‘Do you see that salmon? Well, what do you think? I found a whole big fish hanging up in the cart-house, with all the cats on the farm watching it, first thing this morning. The keepers must have run some poacher very hard before he left his fish like that.’

Needless to say, the good lady was unaware that we had spent our night otherwise than in sleep, and that two wet suits of clothes were being surreptitiously dried behind a pile of sacks in the boiler-house.


TALES OF THE MIST

John Bennett, the doyen of English fell guides, gives the following as one of his most arduous experiences:

‘I left Dungeon Ghyll one wet afternoon guiding a party to Scawfell Pike. At the top of Rossett Ghyll one of the ladies was too tired to go further. I did not wish to leave her without a companion, but she insisted that all the others should complete their walk. We left her resting by a large boulder, and soon were out of sight in the mist. A couple of hours later we returned, but there was no trace of the lady. As it was very probable she had already returned to the hotel, this circumstance did not then trouble us much. But when we got home the lady had not been seen, so I set out again up the ghyll to Esk Hause, and there turned down the head into Borrowdale, as it was apparent that the lady had somehow strayed from the path. At Seathwaite, Seatoller, and Rosthwaite I visited all the inns and outlying houses; then, still unsuccessful, turned up the pass to Wastdalehead.

‘After a seven-mile tramp through very dense cloud, I came to old Will Ritson’s, but could hear of no visitor. I ascended Scawfell Pike, and searched closely and unavailingly as I returned. The lads of the dalehead had been out scouting the hillsides in the meantime, and I got in just after they had completed their task. It was now past midnight and a wild night. After some supper—not many in the hotel would go to bed that night—I made another attempt, almost in despair. There was not the slightest answer to my calls. I climbed over to Eskdale, hoping that my lady had found her way there, and with the intention of raising the alarm thoroughly.
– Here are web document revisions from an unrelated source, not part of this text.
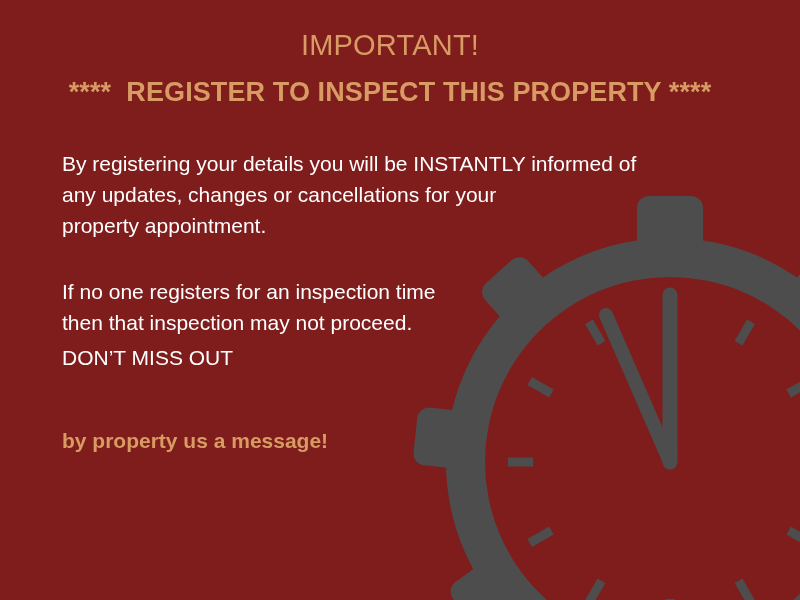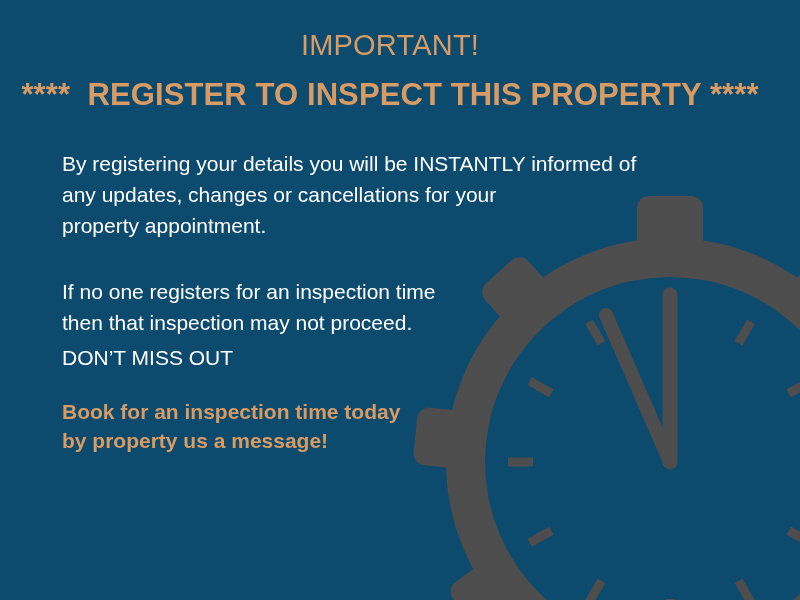--- a/index.html
+++ b/index.html
@@ -11,7 +11,7 @@
     position: relative;
     width: 800px;
     height: 600px;
-    background: #0c4a6e;
+    background: #7f1d1d;
     overflow: hidden;
     font-family: "Liberation Sans", sans-serif;
     -webkit-font-smoothing: antialiased;

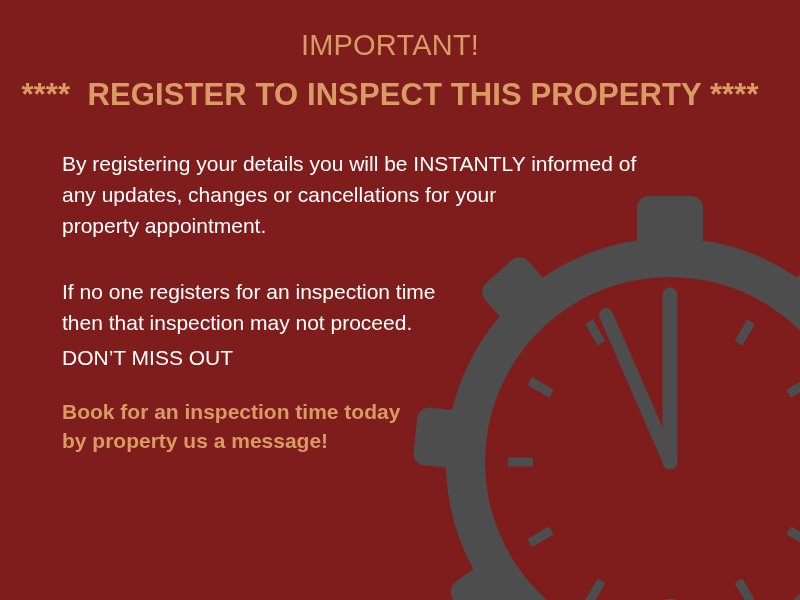--- a/index.html
+++ b/index.html
@@ -54,7 +54,7 @@
     top: 78px;
     width: 780px;
     text-align: center;
-    font-size: 31px;
+    font-size: 27px;
     font-weight: bold;
     letter-spacing: 0.1px;
     color: #d89b63;

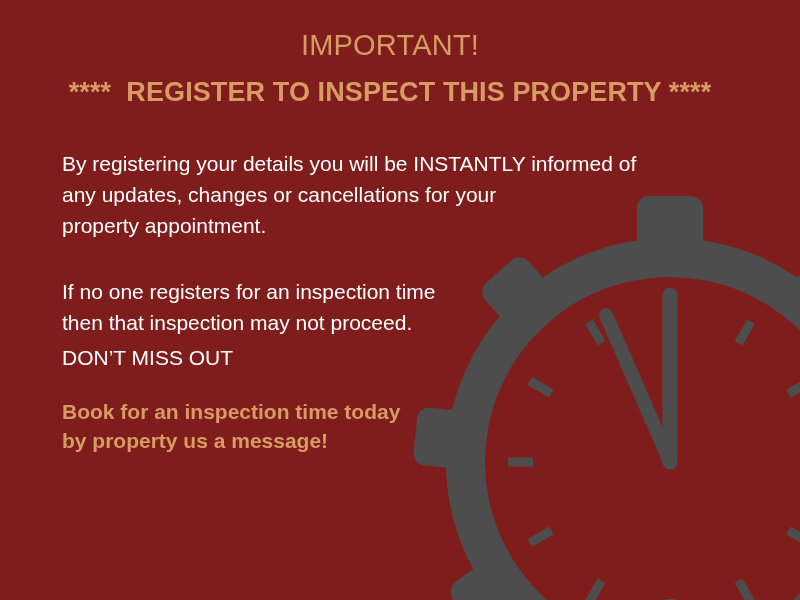--- a/index.html
+++ b/index.html
@@ -184,7 +184,6 @@
 
     <div class="para p3">DON’T MISS OUT</div>
 
-    <div class="cta-line c1">Book for an inspection time today</div>
 
     <div class="cta-line c2">by property us a message!</div>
At about four o’clock I knocked at the Woolpack, near Boot, and was told that a lady in a very exhausted condition had struggled to the door three hours before. She was then in a dead faint, but I was speedily satisfied that my weary hunt was finished.

‘It appeared that the lady, feeling a little less tired, had followed from Rossett Ghyll less than an hour after we left her. For a while she had followed the path with ease, then lost it completely. Whilst trying to find it again among the mist, she became hopelessly confused as to direction, crossed streams, climbed and descended huge rocks, and walked over much rough ground. At length she found herself by a fence, and, following this a good way, saw the lights of the Woolpack in the distance.’

Such an incident is not uncommon even in these days, when mountain-paths are so well worn that any stranger may keep on them. But even if the route be lost, there is little peril to anyone who knows the fells. The only real awkward possibility that I know of is the danger of coming without warning upon a precipitous descent. Nearly every accident recorded is due to the fact that most people in such a predicament attempt to descend the face of the crag, often coming to grief. On one of his thirty or forty annual ascents of Helvellyn, for the purpose of measuring the density of its atmosphere at various altitudes, John Dalton and his companions suddenly found themselves enveloped in a dense cloud, which had swept up and closed round them unawares. They attempted to move, and stepped a few feet in advance, holding by the skirts of each other’s coat, when the old philosopher suddenly drew back, saying: ‘Not a step more! There is nothing but cloud to tread on!’ It was true; their unconscious feet were on the very edge of the precipice which plunges sheer down to Red Tarn.

To those who know the fells, abundant indications give warning of the nearness of a precipice, as well as, if the route be more familiar, to determine exactly the position of the rambler. These signs are in the air; the different notes sounded by the wind to right and left are of great value. A breeze rushing up or along a wide expanse of grass has a seething note in it, whereas if rising suddenly from a deep dalehead, and encountering many crags, there is a harsh roar in the sound. Once when wandering along Helvellyn, our only proof that we had not involuntarily taken a wrong direction—by no means unusual in a dense mist—was the rattle of the wind among the cliffs on the Patterdale side of the mountain. The edge of a precipice is always heralded by a line of outcroppings, and when travelling in the mist watch should always be kept for these.